Required action —
Write every line below out again exactly, images omitted.

____

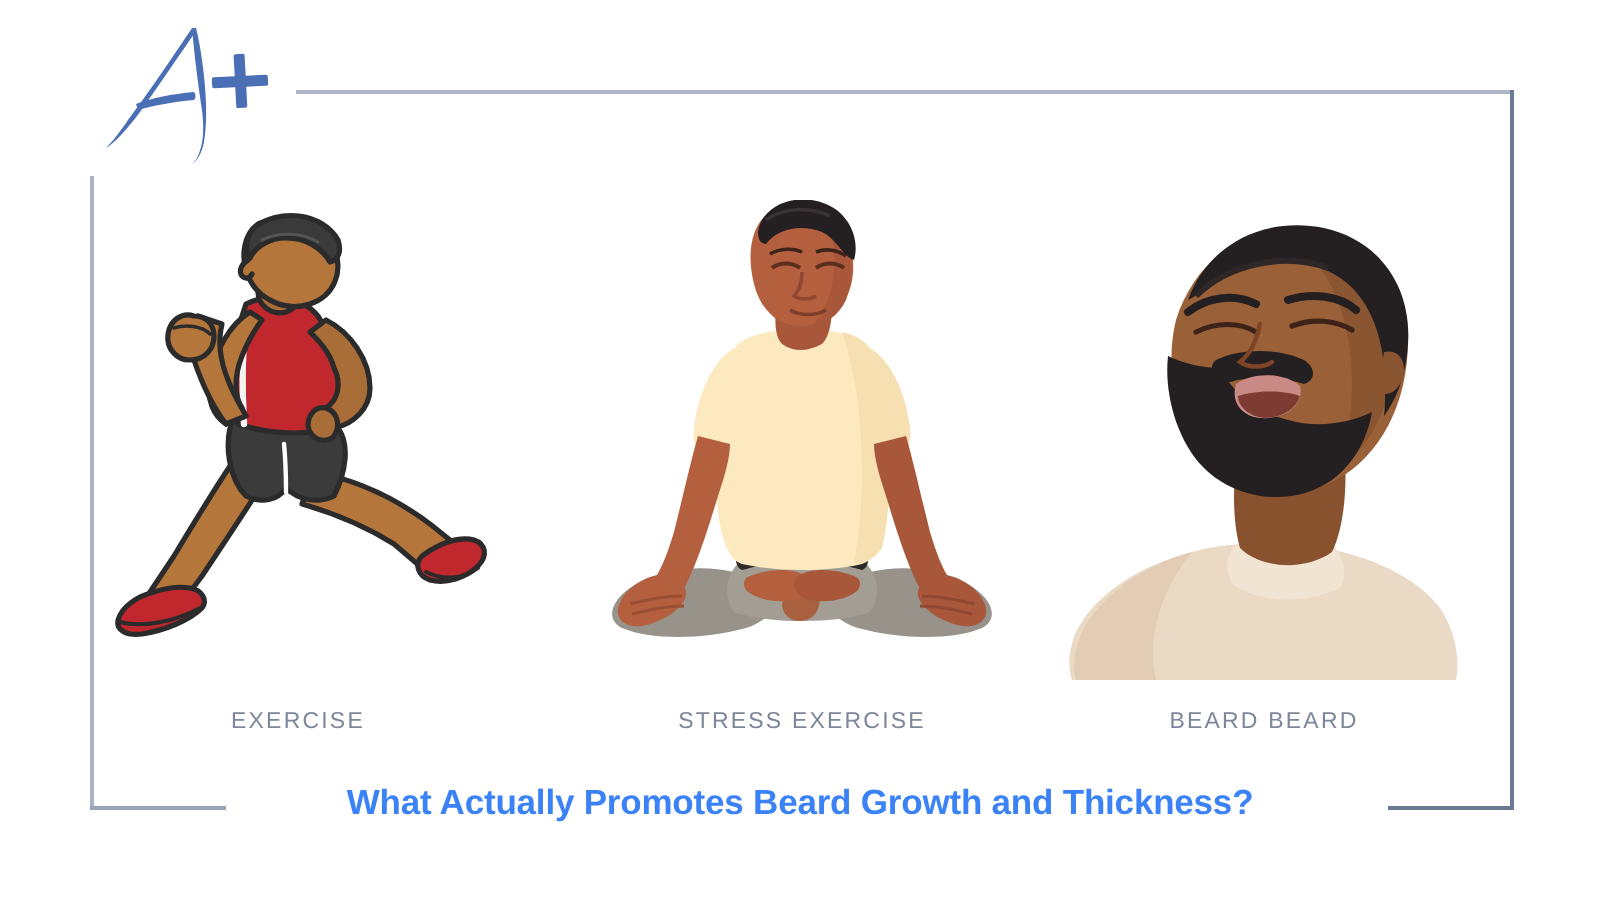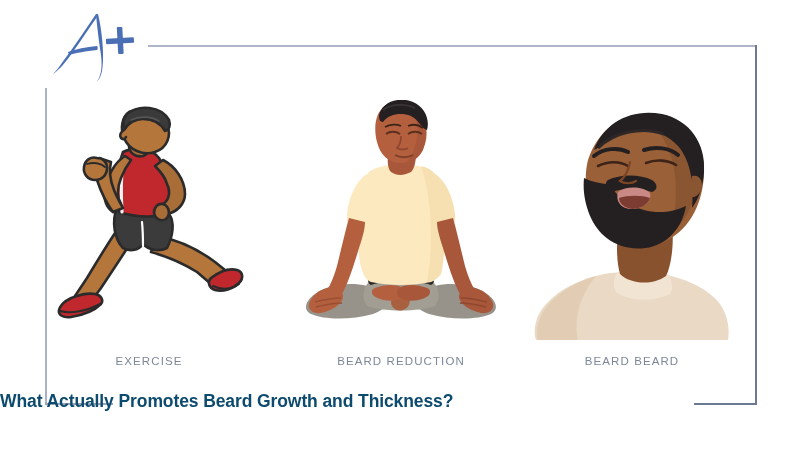--- a/index.html
+++ b/index.html
@@ -237,7 +237,7 @@
         <path d="M104 55 C 109 58, 117 58, 122 55" fill="none" stroke="#7e3f28" stroke-width="1.8"></path>
       </svg>
     </div>
-    <div class="card-label">BEARD REDUCTION</div>
+    <div class="card-label">STRESS EXERCISE</div>
   </div>
 
   <div class="card" id="card-beard">

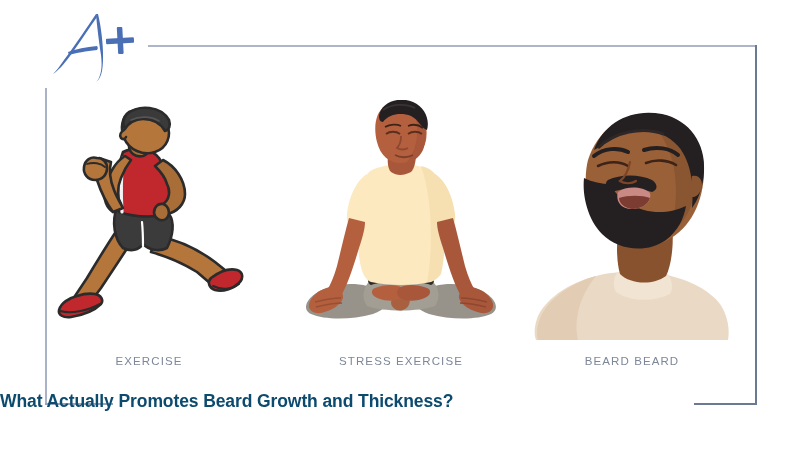--- a/index.html
+++ b/index.html
@@ -77,10 +77,10 @@
     left: 0;
     top: 391px;
     width: 800px;
-    text-align: left;
+    text-align: center;
     font-size: 17.5px;
     font-weight: bold;
-    color: #0c4a6e;
+    color: #3b82f6;
     letter-spacing: -0.1px;
     font-family: "Liberation Sans", sans-serif;
   }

____

Reply to the task —
--- a/index.html
+++ b/index.html
@@ -237,7 +237,7 @@
         <path d="M104 55 C 109 58, 117 58, 122 55" fill="none" stroke="#7e3f28" stroke-width="1.8"></path>
       </svg>
     </div>
-    <div class="card-label">BEARD REDUCTION</div>
+    <div class="card-label">STRESS EXERCISE</div>
   </div>
 
   <div class="card" id="card-beard">

--- a/index.html
+++ b/index.html
@@ -77,10 +77,10 @@
     left: 0;
     top: 391px;
     width: 800px;
-    text-align: left;
+    text-align: center;
     font-size: 17.5px;
     font-weight: bold;
-    color: #0c4a6e;
+    color: #3b82f6;
     letter-spacing: -0.1px;
     font-family: "Liberation Sans", sans-serif;
   }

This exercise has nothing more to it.